While the cameras themselves are quite visible, Montebello, for its part, wanted to make sure local awareness was high.

“We wanted people to know they were there,” Pak says. “We’ve gotten a lot of press about it, including articles in Chineseand Spanish-language newspapers.”

Next steps for Montebello, Epperson and Pak say, will be upgrading video systems at the city’s police headquarters and installing a new surveillance system for City Hall. These will come under a separate contract. Plans call for introducing BlackBerrys and other handheld devices, adapted for public safety purposes, for use with technologies like voice over IP.These will replace the traditional analog twoway radios the police department uses now, Pak says.

As for the MicroTek equipment, Pak says the performance of the wireless system has been “phenomenal.” Pak notes that radio engineering requires a degree of expertise, which he says Axium brought to the project.
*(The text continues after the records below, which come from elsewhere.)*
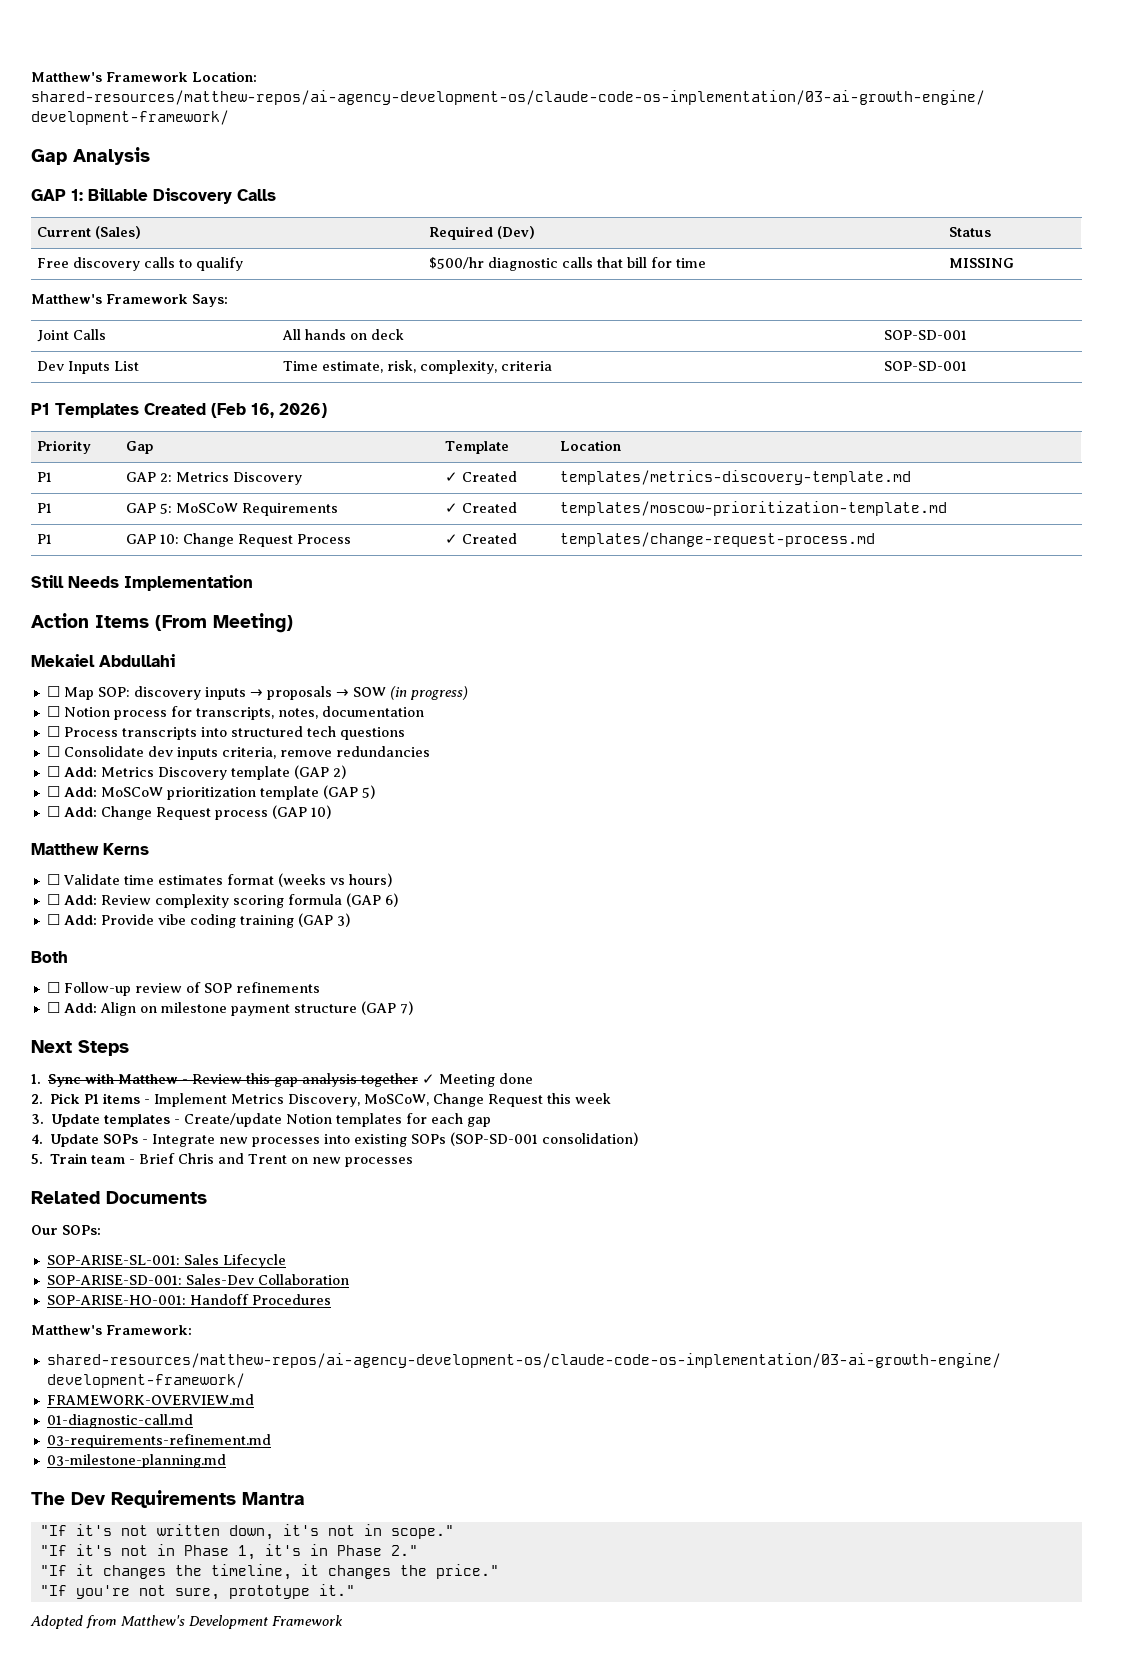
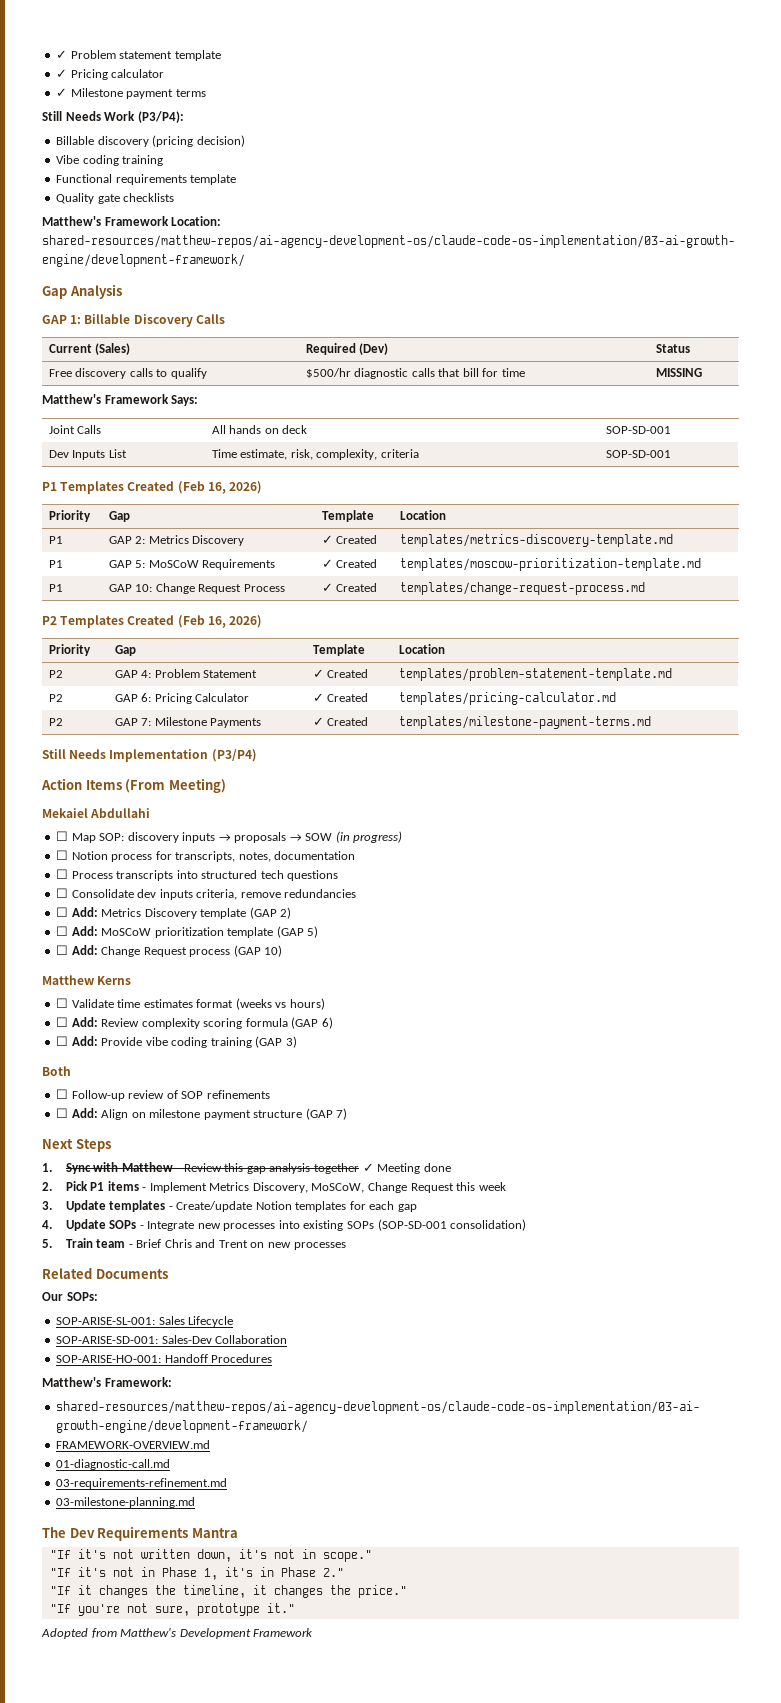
+ ✓ Problem statement template
+ ✓ Pricing calculator
+ ✓ Milestone payment terms
+ Still Needs Work (P3/P4):
+ Billable discovery (pricing decision)
+ Vibe coding training
+ Functional requirements template
+ Quality gate checklists
+ P2 Templates Created (Feb 16, 2026)
+ Priority | Gap | Template | Location
+ P2 | GAP 4: Problem Statement | ✓ Created | templates/problem-statement-template.md
+ P2 | GAP 6: Pricing Calculator | ✓ Created | templates/pricing-calculator.md
+ P2 | GAP 7: Milestone Payments | ✓ Created | templates/milestone-payment-terms.md
- Still Needs Implementation
+ Still Needs Implementation (P3/P4)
Nonetheless, the system, set up in point-to-point configuration, had no engineering flaws.

“We could do a camera installation in less than a day,” he says. There were more problems with other aspects, including long waits for T1 lines. In addition, the Pelco Spectra IV SE cameras, among the company’s workhorse models, were often on back order.

MicroTek was founded in 1992 and specializes in wireless Ethernet technology, video, voice and data access control. It has supplied wireless surveillance installations to diverse customers, including the city of Baltimore, the Marine Corps base at Camp Pendleton, Calif. and the Las Vegas Motor Speedway.

A chief advantage of radio is its cost over laying cable.

“There’s the cost benefit of not having to trench. You don’t have to tear up streets,” says MicroTek’s Epperson. “But you can put the cameras where you need to put the cameras.” In addition, Epperson says, the plug-and-play simplicity of 802.11 and IP make the technology easy to work with once it’s online.

Prospective customers, from large cities to homeowners’ associations, are “more and more interested in video surveillance,” Epperson says.“Wireless is becoming more accepted as a means of transmission.